Они приблизились к берегу, хотели приподнять борт, но парашютист остановил Тимофея:
— Смотри!
Вода отливала рыжим светом. Он метался. Какие-то темные тени плыли рядом с лодкой.
— Надо потерпеть. Мы тут в самой круговерти огня.
Тимофей не поверил, ему совсем нечем было дышать. Он поднырнул под борт, высунулся из воды и что было сил задержал лодку.
Берег находился метрах в пяти. Не берег — море огня. Деревья стояли прямо у воды. Огромные, толщиною обхвата в два. II хвоя под ними, и сами стволы пылали. Один из стволов, у которого, видимо, подгорели корни, качнулся и начал падать в сторону реки.
Затормозив лодку, Тимофей вздохнул и поперхнулся. Воздуха не было. Раскаленная смолистая гарь забила легкие, перехватила дыхание.
Вскинув взгляд, Тимофей увидел все еще падающее дерево, которое должно было перегородить им дорогу. Опускалось оно медленно, как-то нехотя. Над ним в черных клубах смолистого дыма летели, сверкая, ослепительно белые, сгоревшие до раскаленного угля тонкие ветки, разлапистые ветви, охваченные огнем, похожие на фантастических птиц.
Ствол оказался так длинен, что едва не достиг противоположного берега, окунулся в реку раскаленной вершиной, подняв облако пара.
Из-под борта лодки высунулась голова Косых.
Течение подхватило ствол, всплывший и ставший черным, и понесло вниз.
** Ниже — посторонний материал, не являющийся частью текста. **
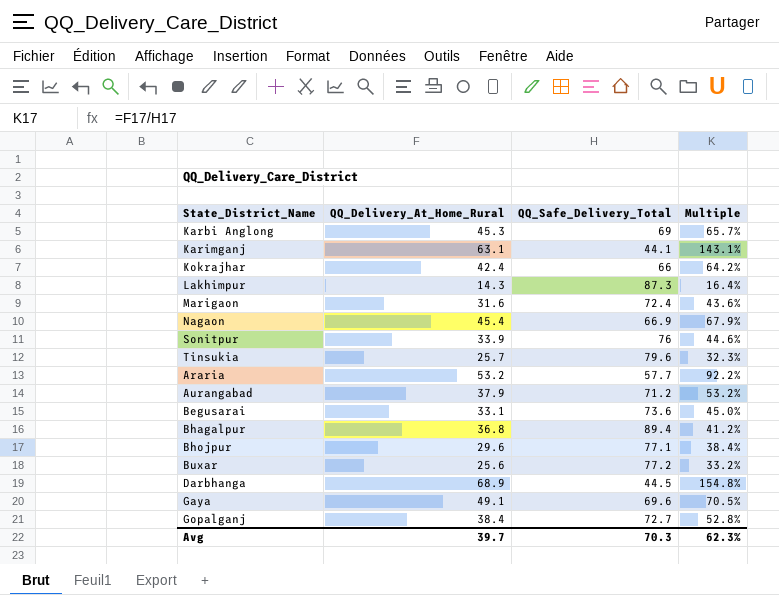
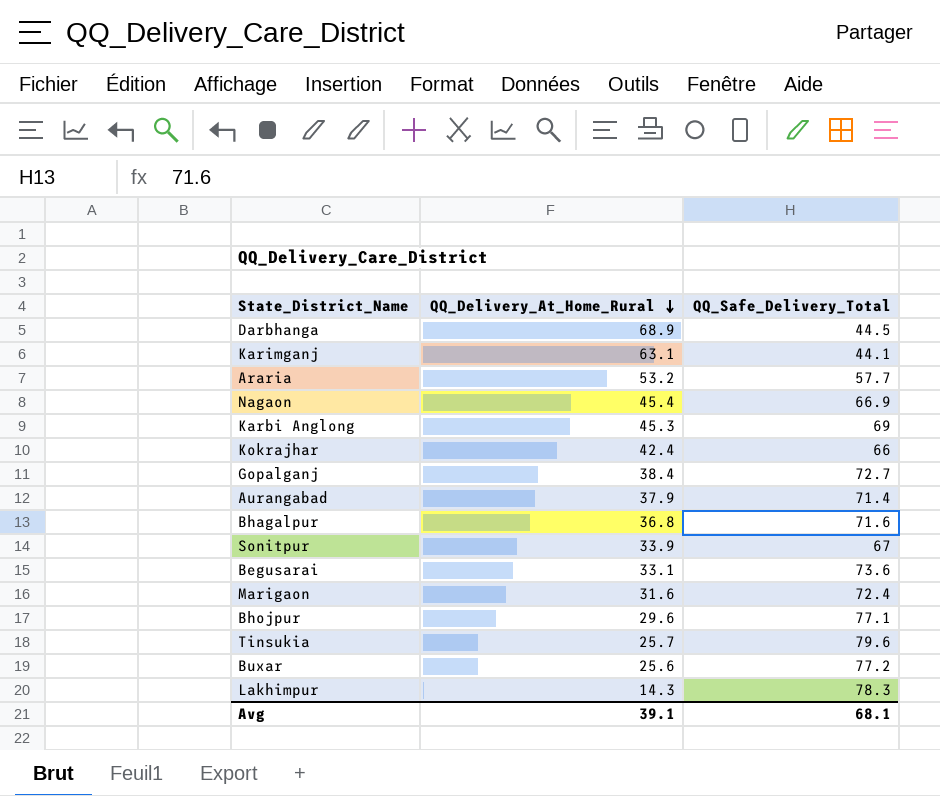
row order: none -> QQ_Delivery_At_Home_Rural descending
column Multiple | formula: [QQ_Delivery_At_Home_Rural] / [QQ_Safe_Delivery_Total] -> none
row Gaya: 49.1 | 69.6 | 70.5% -> none
Aurangabad | QQ_Safe_Delivery_Total: 71.2 -> 71.4
Bhagalpur | QQ_Safe_Delivery_Total: 89.4 -> 71.6
Sonitpur | QQ_Safe_Delivery_Total: 76 -> 67
Lakhimpur | QQ_Safe_Delivery_Total: 87.3 -> 78.3
Avg | QQ_Delivery_At_Home_Rural: 39.7 -> 39.1
Avg | QQ_Safe_Delivery_Total: 70.3 -> 68.1

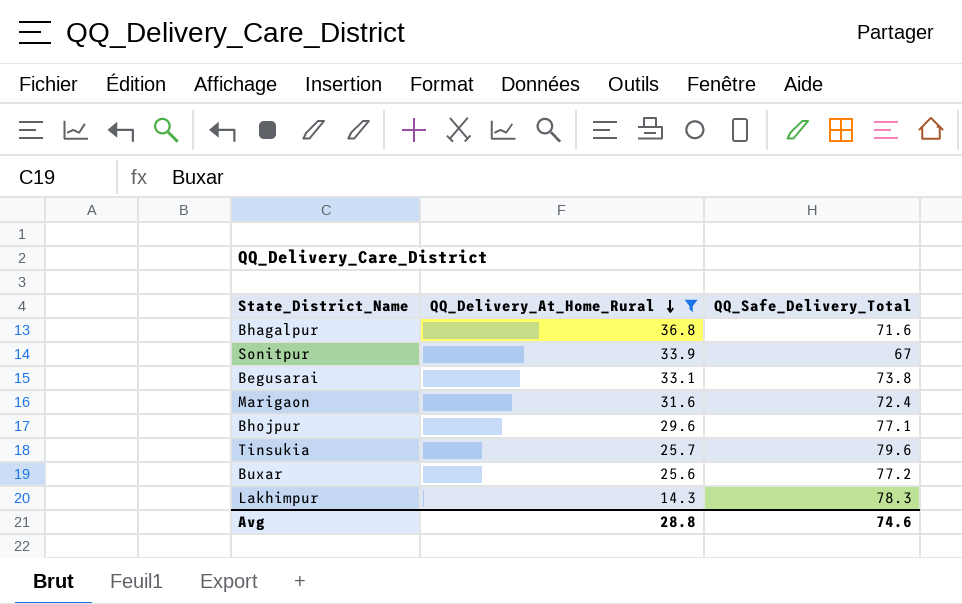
filter: none -> QQ_Delivery_At_Home_Rural <= 36.8
Begusarai | QQ_Safe_Delivery_Total: 73.6 -> 73.8
Avg | QQ_Delivery_At_Home_Rural: 39.1 -> 28.8
Avg | QQ_Safe_Delivery_Total: 68.1 -> 74.6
Тимофей снова попробовал вздохнуть, но только закашлялся.
Подав знак, Антон спрятался под лодку.
Тимофей последовал за ним.
— Скорее! Скорее! — хрипел пожарник.
Сколько времени они, прыгая, подталкивали лодку? Может быть, минуту, может, две, но, теряя сознание, Тимофей почувствовал слабую, начиненную удушливым дымом, однако все-таки свежую струйку воздуха.
Лодка миновала гирло, в котором пожар был особенно свиреп. Теперь даже сам огонь подтягивал к себе из низовьез воздух, иначе он бы задохнулся.
Они подняли лодку на плечах, чтобы струя этого, похожего на свежий, воздуха подобралась к Марине, которая была без сознания.
— Далеко еще?
— С километр. Вон за тем кривуном… потише должно быть…
— Подождем, пока она очнется.
— Подождем… — согласился Косых.
Они стояли с минуту, пока Марина пришла в себя. Больше выдержать не могли: жар бушующего на берегу пламени жег лица и руки, мокрая одежда шпарила плечи и грудь, выступающие из воды.
— Не топите меня… Не надо топить… — бормотала в угарном дыму Марина.
— Ничего… Ничего… — бормотал Косых. У него кружилась голова. Боль в ноге с каждым шагом ощущалась все сильнее. Палка, которая служила ему костылем, видимо, сбилась, ступать приходилось на носок, и он тихонько постанывал.
Косых прикинул, сколько им еще надо идти. Выходило — километр с гаком. Только вот с каким: меньше половины или больше?
Снова и снова они приставали к берегу, приподымали борт, останавливались отдышаться. Марина понемногу приходила в себя, но помощи ждать от нее было рано. Она и сама понимала это и то и дело спрашивала:
— Скоро?
— Потерпи, — хрипел Тимофеи в ответ. — Потерпи…
— Скоро. Скоро… — вторил Косых.
* * *Осколки камней, холщовые мешочки, где находились намытые шлихи, Петр разложил на брезенте. Он внимательно просматривал пикетажку, отмечал соответствующий записи образец. Но сколько Петр ни старался, ему никак не удавалось найти образцы, которые не жаль выбросить. Каждый по-своему представлял интерес, каждый был дорог. После долгого раздумья Петр откладывал его в кучу отобранных. Постепенно вся коллекция оказалась просто переложенной с места на место.